There is more than a little historical irony in this. A quiet renewal is occurring, but the denominational structures have yet to adjust their institutions to the recovery of practical wisdom that is remaking local congregations. And the media continues to fixate on big pastors and big churches with conservative followings as the center-point of American religion, ignoring the passion and goodness of the old liberal tradition that is once again finding its heart. Yet, the accepted story of conservative growth and liberal decline is a twentieth century tale, at odds with what the surveys, data, and best research says what is happening now. Indeed, I think that the better story of contemporary Christianity is that of an awakening of a more open, more inclusive, more spiritually vital faith is roiling and I argue for that in my recent book, Christianity After Religion.
So, Mr. Douthat asks, “Can Liberal Christianity Be Saved?” But I wonder: Can Liberal Churches Save Christianity? The twenty-first century has yet to answer that, but I think we may be surprised.
Of course, folks who are familiar with the history of American Christianity recognize in Bass’s last question a question that has been asked for at least a century. [It sounds something like a social gospel redux (not necessarily a bad thing!)] And, apparently, it hasn’t totally happened yet.

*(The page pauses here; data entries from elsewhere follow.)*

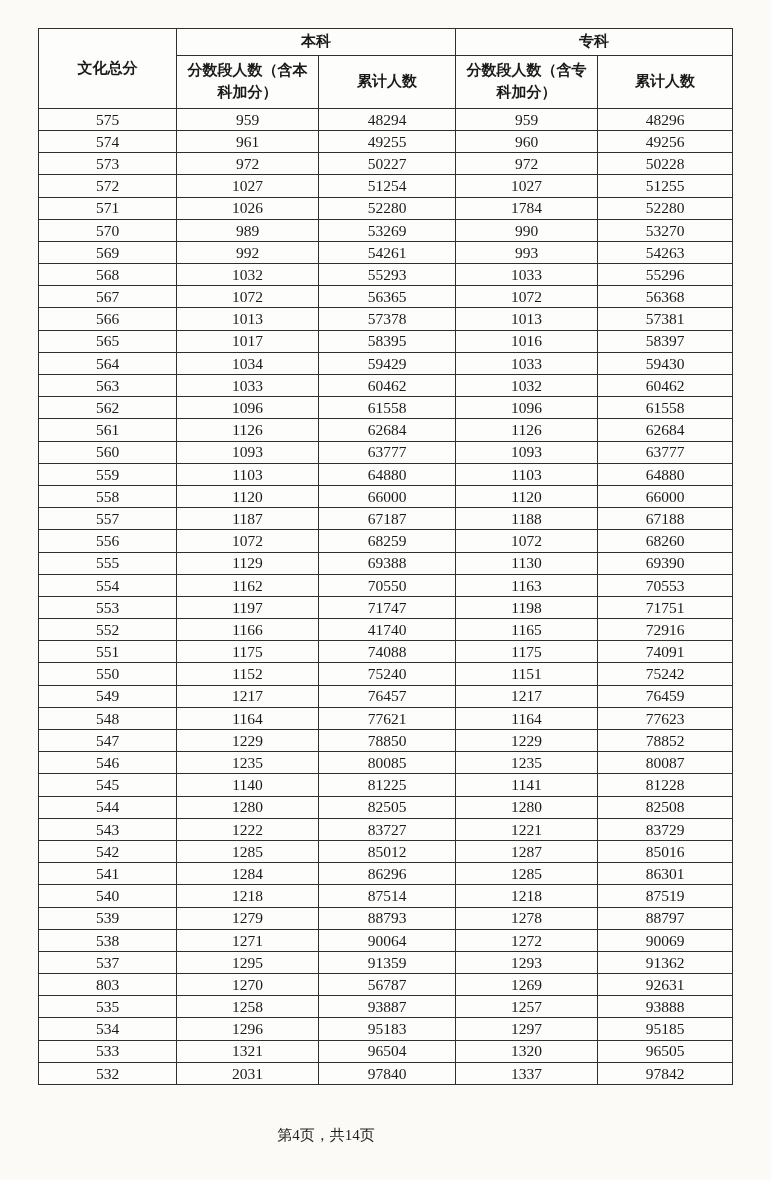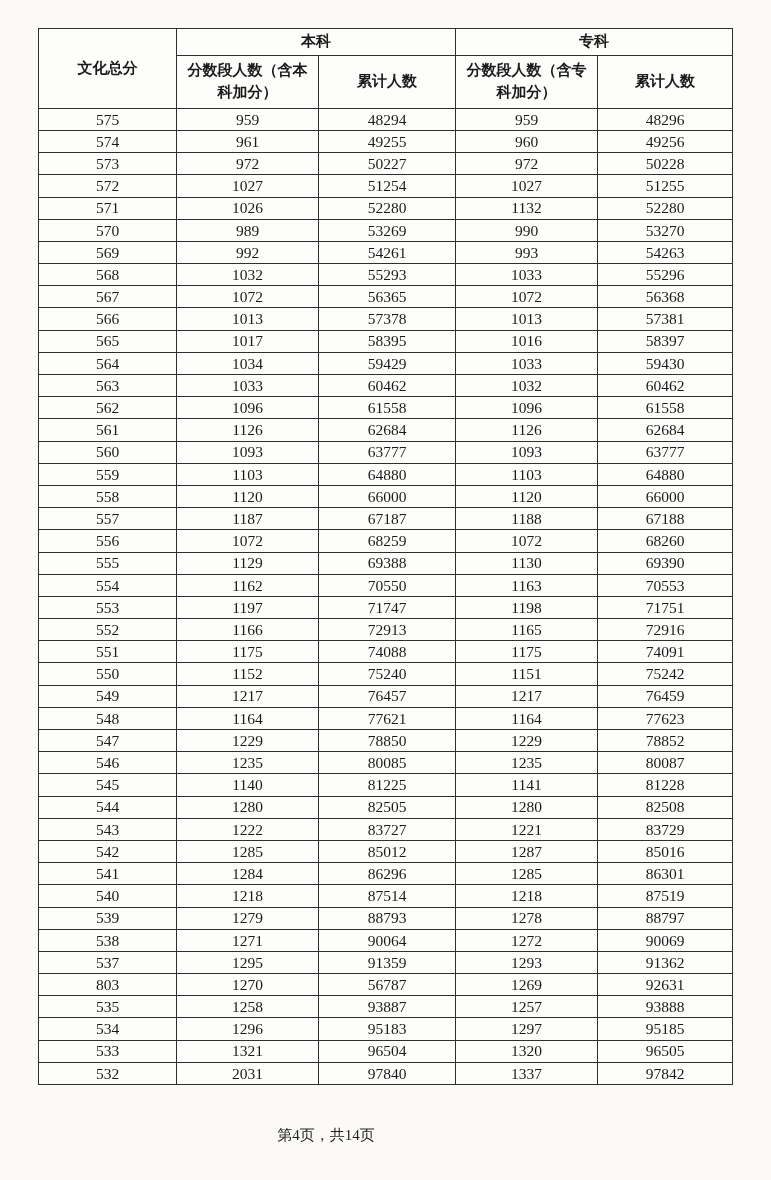--- a/index.html
+++ b/index.html
@@ -124,7 +124,7 @@
           <td>571</td>
           <td>1026</td>
           <td>52280</td>
-          <td>1132</td>
+          <td>1784</td>
           <td>52280</td>
         </tr>
         <tr>

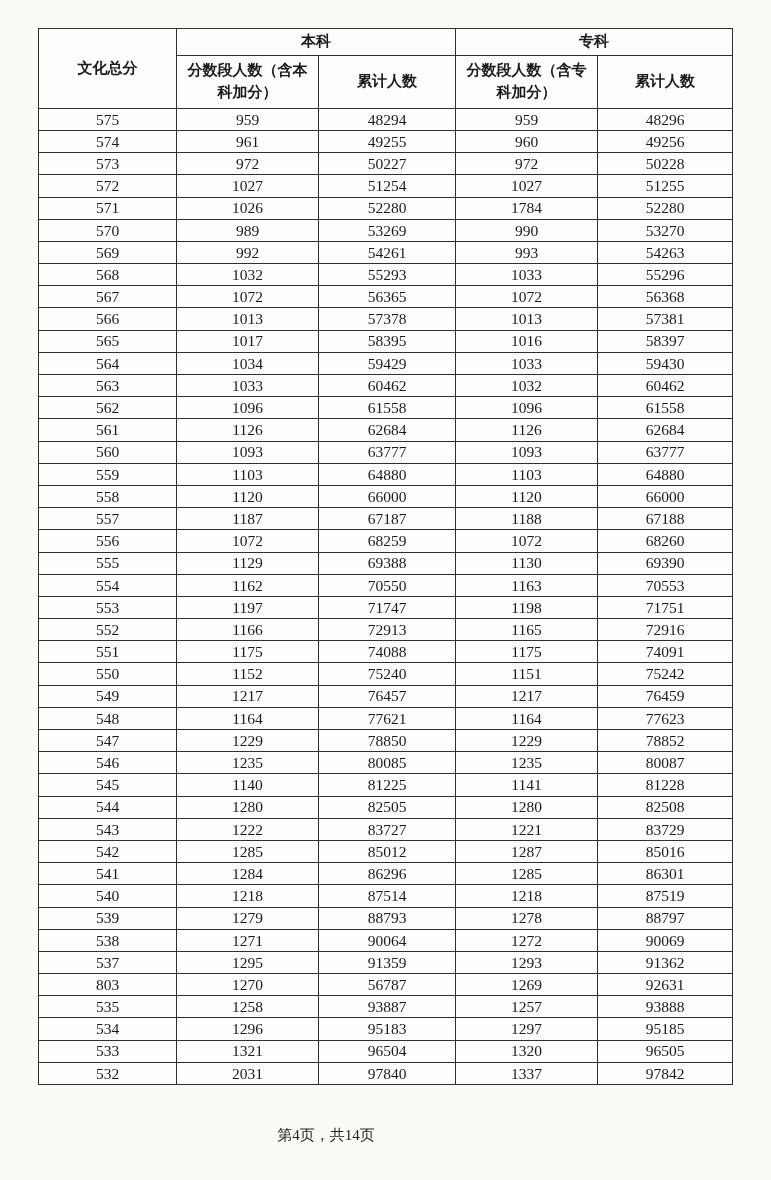--- a/index.html
+++ b/index.html
@@ -256,7 +256,7 @@
         <tr>
           <td>552</td>
           <td>1166</td>
-          <td>72913</td>
+          <td>41740</td>
           <td>1165</td>
           <td>72916</td>
         </tr>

What Douthat misses is that dwindling numbers don’t signal a need to be “saved.” And no movement outside of the “halls of power” of any Christian denomination is going to “save” a denomination or Christianity in general, contra Bass. The story of Christianity is that humans continue to mess things up and God continues to save those humans in spite of themselves.
There may be short-term fixes for declining attendance numbers. And “grassroots” movements like the early monastics, the emerging church, the Catholic Worker movement, or simply “good pastors doing hard work,” while vitally important, have never “saved” Christianity. Rather, God has sustained the Christian movement through the faithful witness of those who have endured through persecution and the calling forth of those prophets who claim the radical message of Jesus while most others are seduced by the temptations of power and wealth.
The “health” or “life” of Christianity has never been tied to the numbers of people who sit in pews on Sundays. And no matter what many claimed in the 1960s, “secular humanism,” to take Douthat’s not-so-helpful phrase, has never really been a threat the existence of a 2,000 year old movement of God. The life of the movement has always resided in those who, no matter what its institutions do or don’t do, do justice, love mercy, and walk humbly with God. Its health is always a result of those who love their enemies, love their neighbors, and choose the path of service. Professors of theology don’t “save” Christianity. Bishops, priests, and popes don’t “save” Christianity. Even popular pastors don’t “save” Christianity. God is already saving the world and uses faithful, though sinful, people to do it. That is all that matters.
Grace. Peace. Love. Justice. Faith. This is how God saves the world whether Christianity is “saved” or not.